Hi Mark,
I am surprised that a raw file plugin is significantly faster than netCDF or HDF5. I would like to see the tests, and figure out what is actually slowing them down, i.e.
is it CPU bound, waiting for a semaphore, etc.? Can you post actual benchmark results for the different plugins, i.e. frames/s and MB/s?
You should not need to do anything special to create a FIFO to buffer images while the disk is busy. Every areaDetector plugin comes with such a FIFO, i.e. its input
queue. Just increase the QueueSize to be large enough to buffer all the images you need to store in one "burst". You can also use the CircularBuffer plugin to do this, but it should really not be necessary, that is intended more for "triggered" applications
where the buffer is emptied when a trigger condition is satisfied.
Mark
From: Mark S. Engbretson [mailto:[email protected]]
Sent: Tuesday, June 27, 2017 12:24 PM
To: Mark Rivers; [email protected]
Subject: Area Detector and high performance NVME devices
Mark –
I have the adimec camera which generates data at ~2.5 GB/s. I recently got my hands on a newer HP 840 with a HP Turbo Z nvme drive which claims a sustained write speed of 6 GB/S. None of the existing file plugin see any performance increase
when writing to this device – I do not think that any are actually write limited. I have modified a raw binary file plugin that I obtained from Keenan Lang that easily sustains the cameras write rate until the device is full.

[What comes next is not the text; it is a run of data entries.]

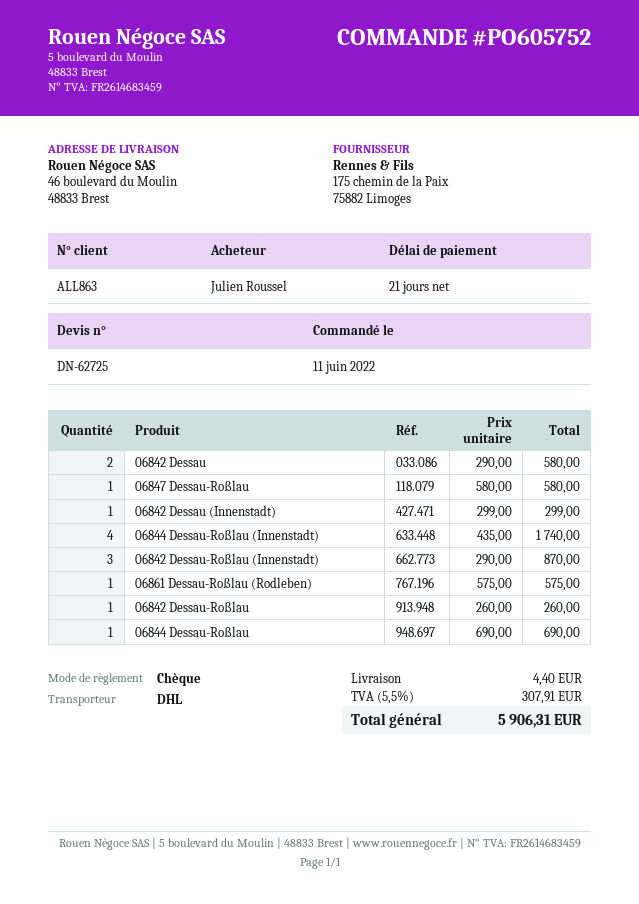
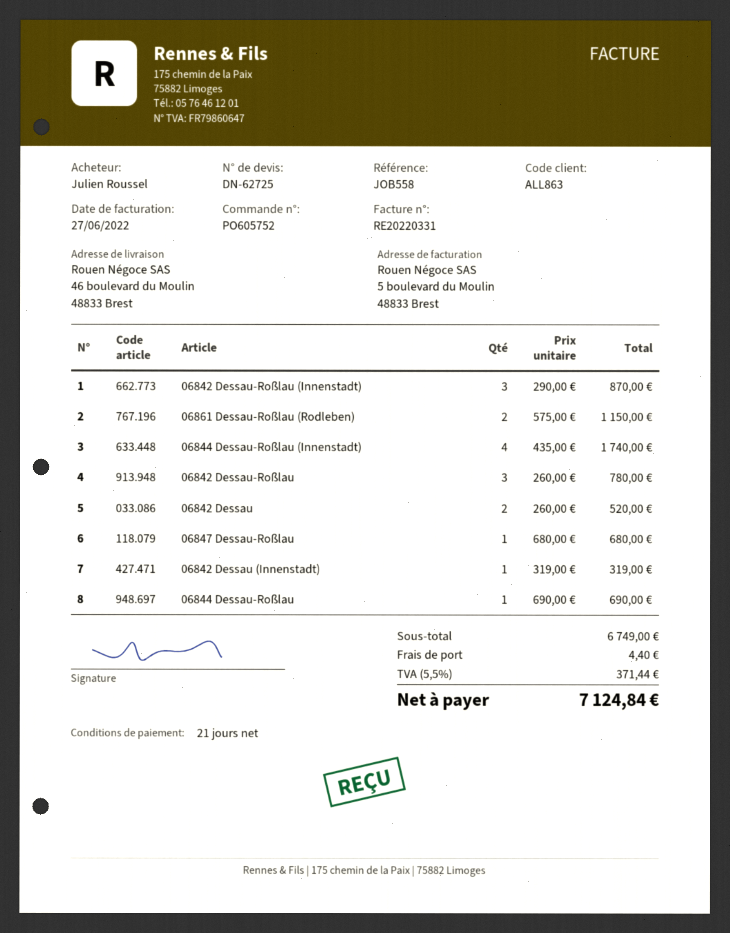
06842 Dessau: 2 x 290.00 = 580.00 -> 2 x 260.00 = 520.00
06847 Dessau-Roßlau: 1 x 580.00 = 580.00 -> 1 x 680.00 = 680.00
06842 Dessau (Innenstadt): 1 x 299.00 = 299.00 -> 1 x 319.00 = 319.00
06861 Dessau-Roßlau (Rodleben): 1 x 575.00 = 575.00 -> 2 x 575.00 = 1150.00
06842 Dessau-Roßlau: 1 x 260.00 = 260.00 -> 3 x 260.00 = 780.00
tax: 5.5% = 307.91 -> 5.5% = 371.44
total: 5906.31 -> 7124.84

Problem is – Raw data really doesn’t do anyone much good. I was thinking that perhaps a quick solution to my problem might be to change this Raw File plugin to look/act like a disk based fifo or circular buffer. This could collect to the
limit of the hardware at full speed, and if someone wanted HDF output, they would just drain this queue at the speed that HDF files are generated. Or is there an easier/better solution? I.e. any way that file plugins can use the new multi-thread model of
AD 3.0?
I know the HDF files can be generates at very high speeds on Lustre file systems, but this seems to be using parallel HDF5. Is this something that Area Detector supports?